§ Task to carry out
Repeat the entire listing exactly. Omit all pictures.

§ Data shown
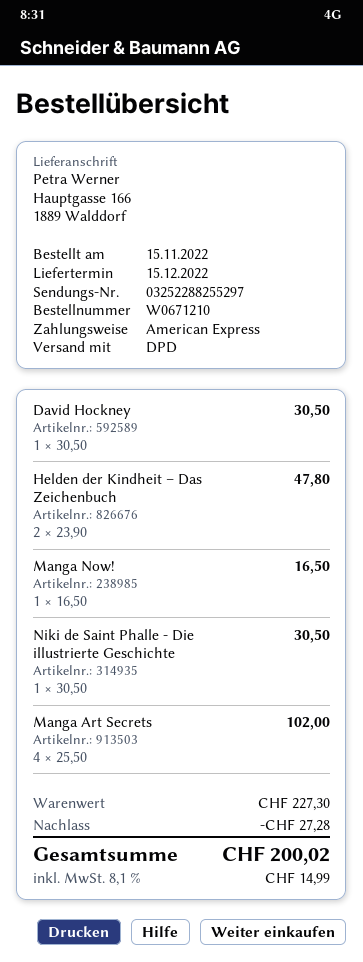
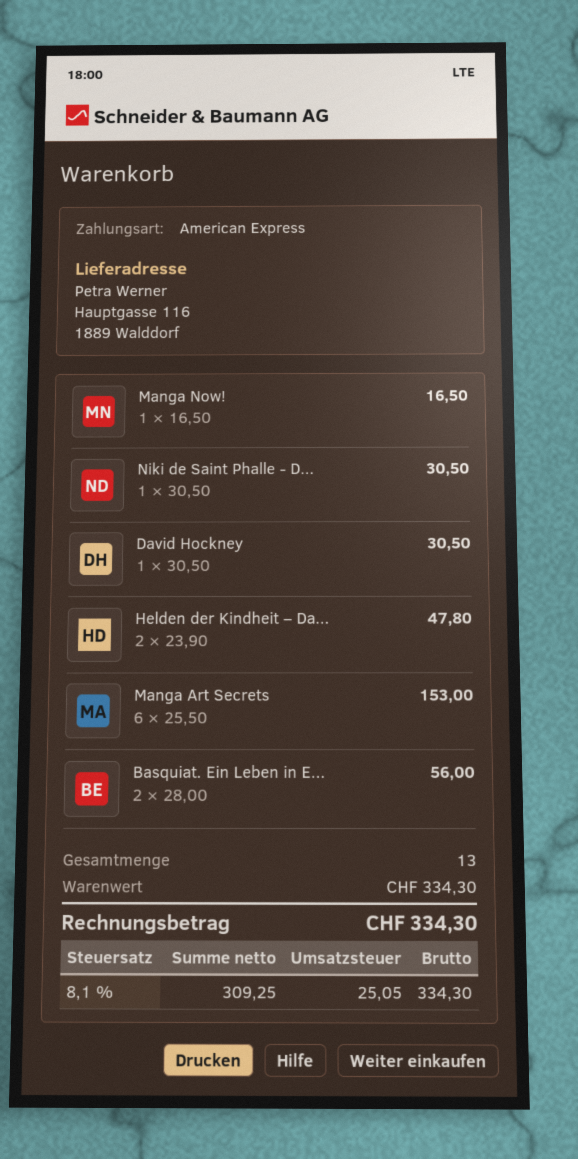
ship to: Hauptgasse 166, 1889 Walddorf -> Hauptgasse 116, 1889 Walddorf
Manga Art Secrets: 4 x 25.50 = 102.00 -> 6 x 25.50 = 153.00
Basquiat. Ein Leben in E...: none -> 2 x 28.00 = 56.00
subtotal: 227.30 -> 334.30
discount: 27.28 -> none
tax: 8.1% = 14.99 -> 8.1% = 25.05
total: 200.02 -> 334.30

§ Task output
ship to: Hauptgasse 166, 1889 Walddorf -> Hauptgasse 116, 1889 Walddorf
Manga Art Secrets: 4 x 25.50 = 102.00 -> 6 x 25.50 = 153.00
Basquiat. Ein Leben in E...: none -> 2 x 28.00 = 56.00
subtotal: 227.30 -> 334.30
discount: 27.28 -> none
tax: 8.1% = 14.99 -> 8.1% = 25.05
total: 200.02 -> 334.30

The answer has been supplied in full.